Anna spiluccò il dolce in silenzio e anche Andrea fece altrettanto. Ogni tanto gettava qualche occhiata all’amica, quasi cercasse un dialogo silenzioso, ma la ragazza non alzava gli occhi. Attorno al muro che era sceso, risuonavano le chiacchiere di Amelia e Cristina e qualche risata di Margherita. La donna era spossata e indebolita dalla malattia ma lo strano atteggiamento della figlia non era sfuggito al suo sguardo di madre.
Dopo la cena si salutarono e Anna, con un macigno nel cuore si limitò a dire ad Andrea:”Beh, ci sentiamo e buone feste”.
“Anche a te” e intristito uscì assieme alla madre.
Margherita si stese di nuovo sul divano, invitando anche la figlia. Anna accolse l’invito e si sedette accanto a lei. La donna la portò a sé, facendola accoccolare con la testa al suo petto.

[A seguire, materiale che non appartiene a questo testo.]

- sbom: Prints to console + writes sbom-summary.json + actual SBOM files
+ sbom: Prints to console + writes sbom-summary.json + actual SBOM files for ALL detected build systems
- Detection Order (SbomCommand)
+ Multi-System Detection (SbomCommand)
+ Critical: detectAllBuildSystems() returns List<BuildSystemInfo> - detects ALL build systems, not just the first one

Anna sentiva i respiri corti e accelerati.
“Cosa c’è che non va, bambina mia?” Le chiese, accarezzandole i capelli.
“Niente, mamma”.
Margherita schioccò la lingua, in segno di diniego.

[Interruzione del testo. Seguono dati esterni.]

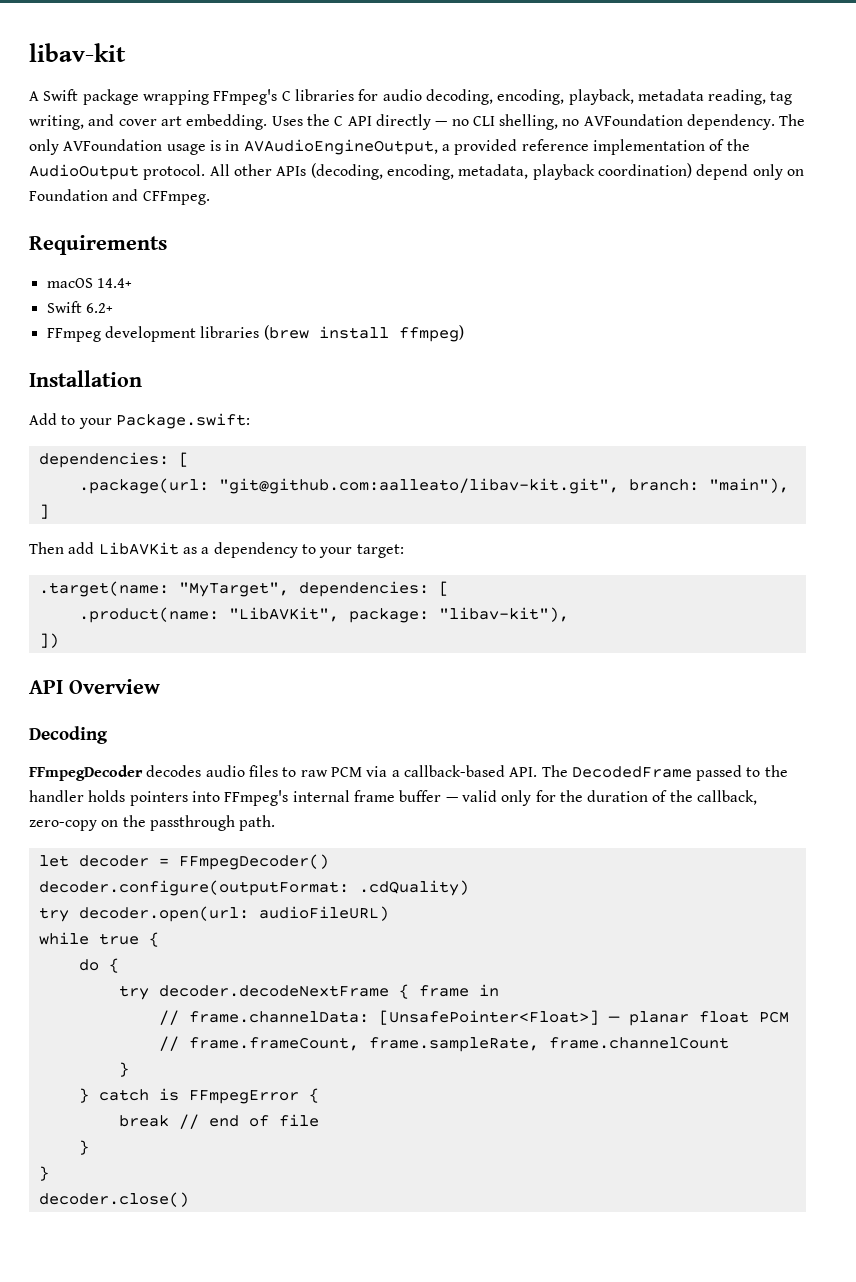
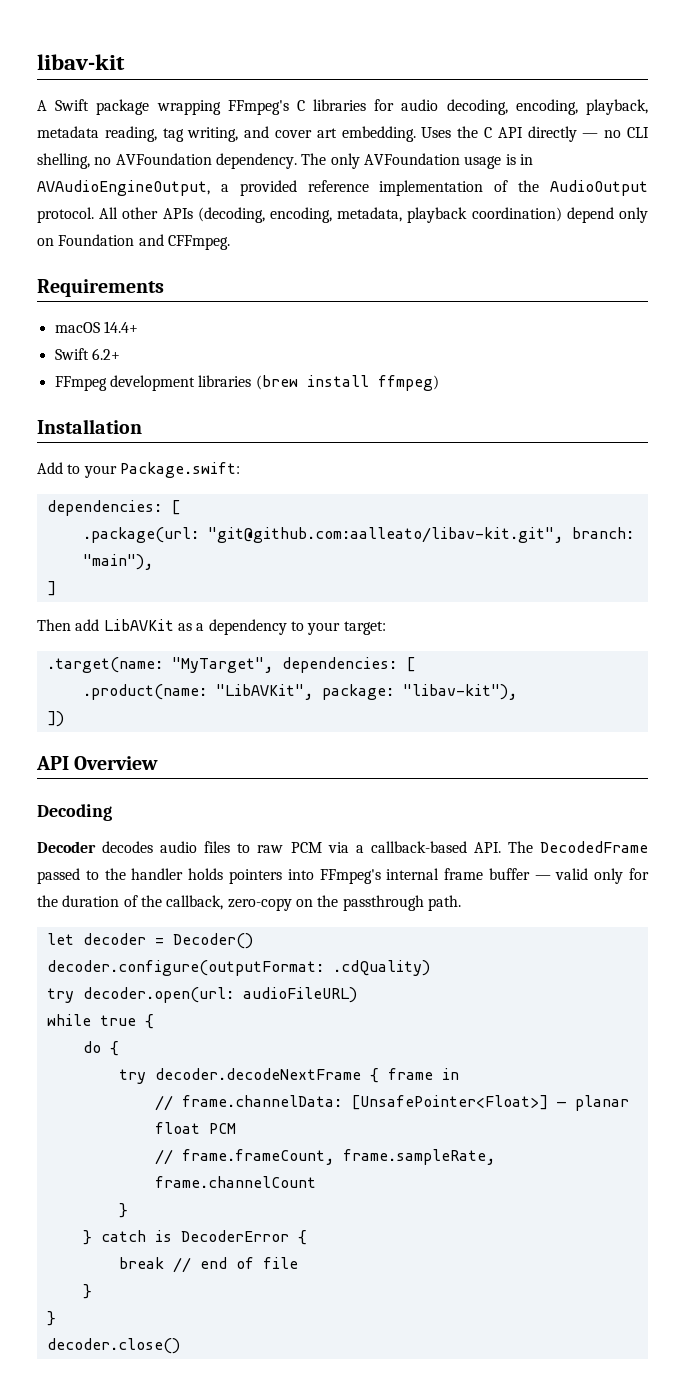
- FFmpegDecoder decodes audio files to raw PCM via a callback-based API. The DecodedFrame passed to the handler holds pointers into FFmpeg's internal frame buffer — valid only for the duration of the callback, zero-copy on the passthrough path.
+ Decoder decodes audio files to raw PCM via a callback-based API. The DecodedFrame passed to the handler holds pointers into FFmpeg's internal frame buffer — valid only for the duration of the callback, zero-copy on the passthrough path.
- let decoder = FFmpegDecoder()
+ let decoder = Decoder()
- } catch is FFmpegError {
+ } catch is DecoderError {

“Eh no, mia cara, puoi imbrogliare gli altri, ma non me che sono tua madre”.
In poche parole le espresse la delusione per quello che le aveva detto Andrea.
La donna, in un dolce sorriso, le disse: “Sei gelosa mia cara, perché stai crescendo e i tuoi sentimenti stanno cambiando”.
“Io e Andrea non siamo più amici?” Chiese, confusa.
“Certo che lo siete, ma i sentimenti si evolvono”.
“Come faccio a capire quello che provo?”
“Tesoro, hai tutto il tempo per innamorarti e quando sarà il momento, il tuo cuore te lo dirà…” le baciò la fronte con le labbra fredde. “Ma non avere fretta”.